**Problem**
With the pictures removed, the data below must be transcribed in full and exactly.

• • • • • • •

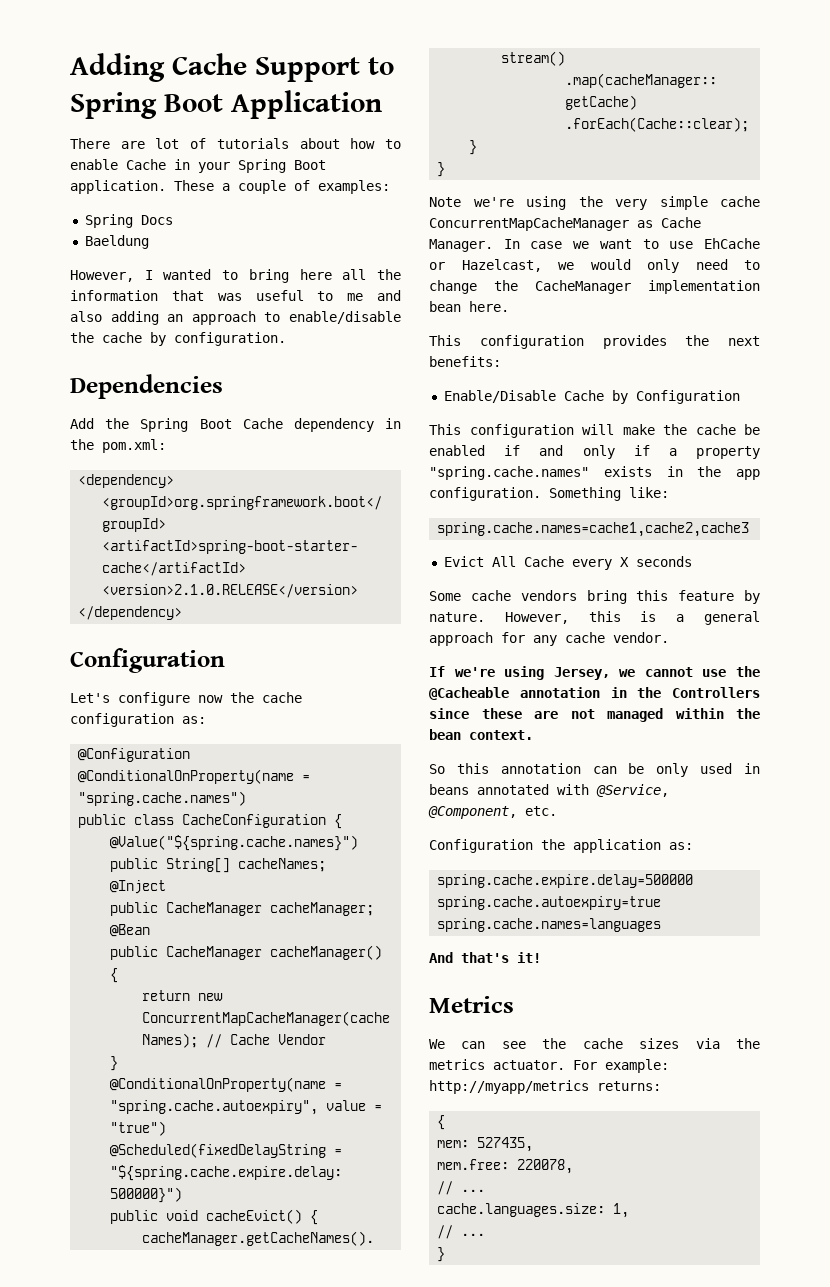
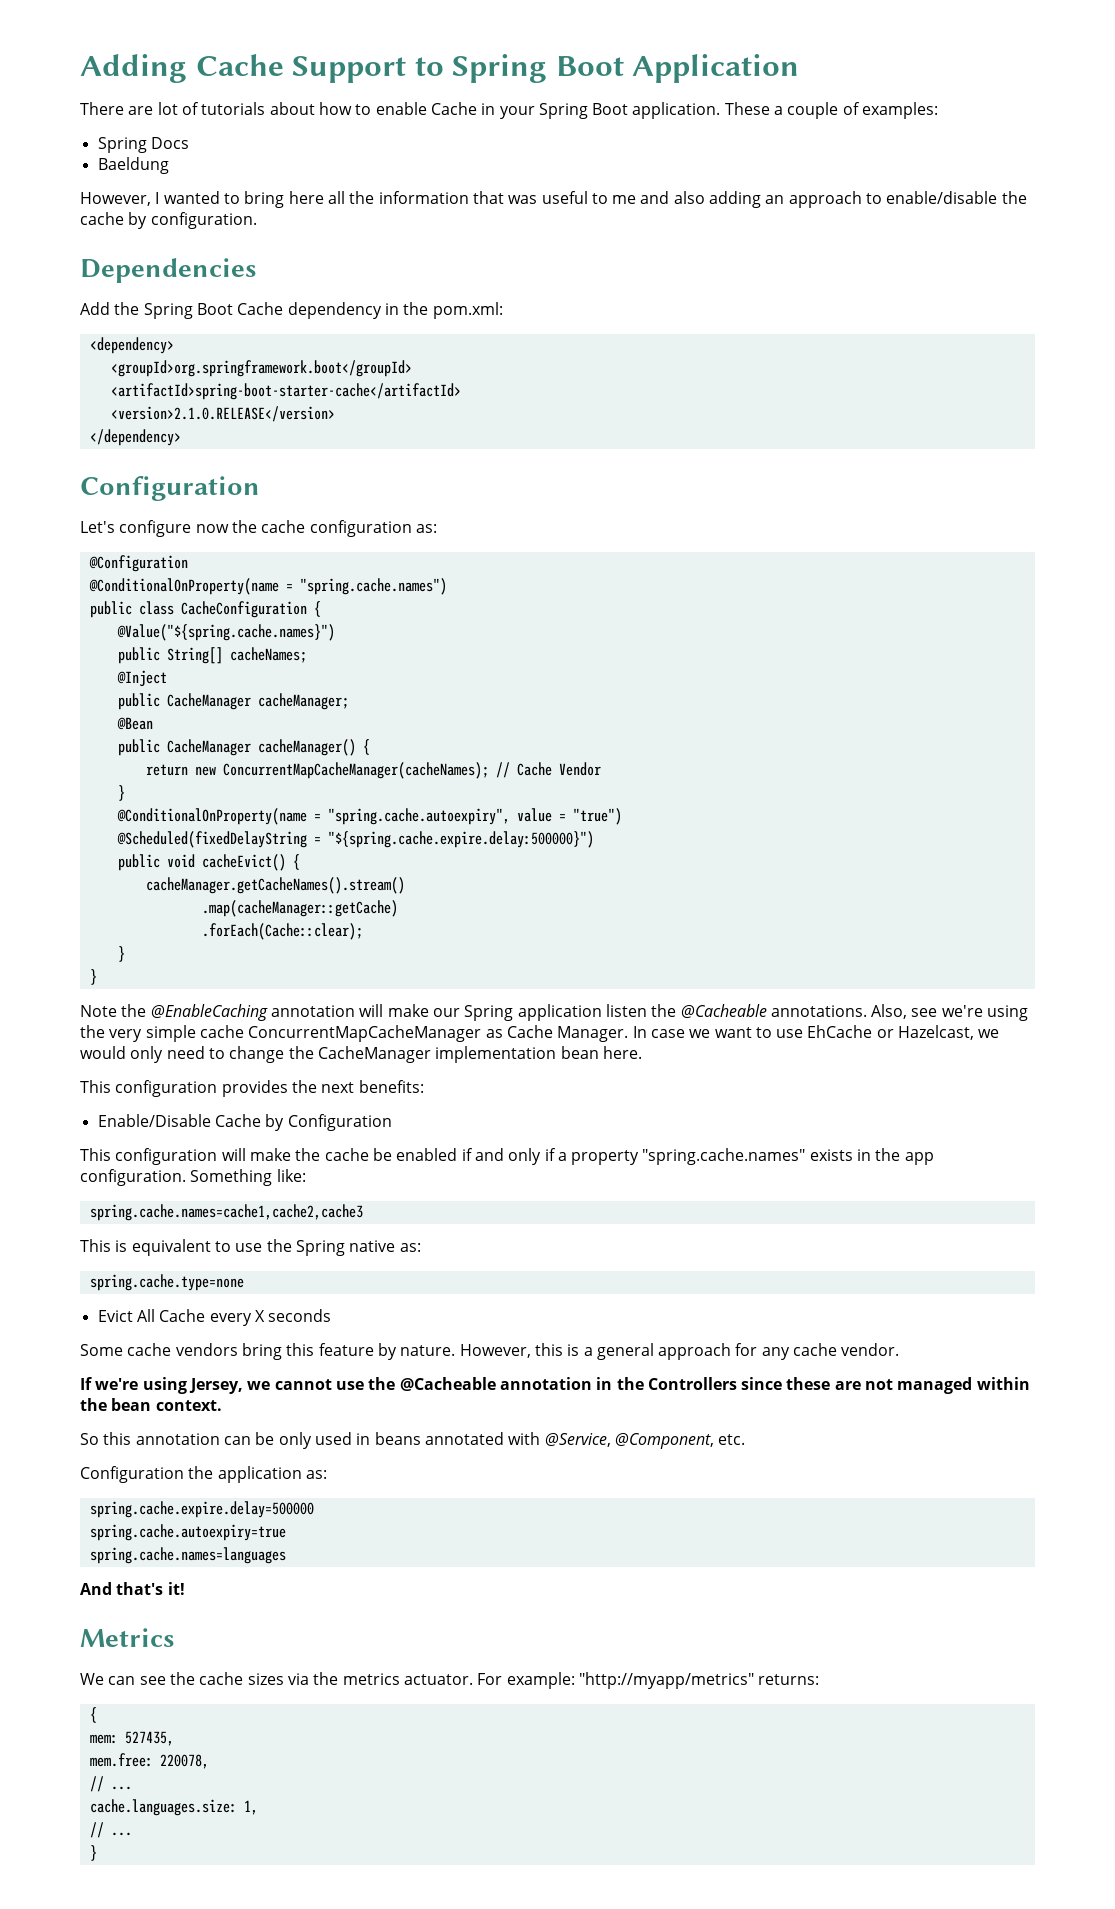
- Note we're using the very simple cache ConcurrentMapCacheManager as Cache Manager.
+ Note the @EnableCaching annotation will make our Spring application listen the @Cacheable annotations. Also, see we're using the very simple cache ConcurrentMapCacheManager as Cache Manager.
+ This is equivalent to use the Spring native as:
+ spring.cache.type=none
- For example: http://myapp/metrics returns:
+ For example: "http://myapp/metrics" returns:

• • • • • • •

**Answer section**
- Note we're using the very simple cache ConcurrentMapCacheManager as Cache Manager.
+ Note the @EnableCaching annotation will make our Spring application listen the @Cacheable annotations. Also, see we're using the very simple cache ConcurrentMapCacheManager as Cache Manager.
+ This is equivalent to use the Spring native as:
+ spring.cache.type=none
- For example: http://myapp/metrics returns:
+ For example: "http://myapp/metrics" returns:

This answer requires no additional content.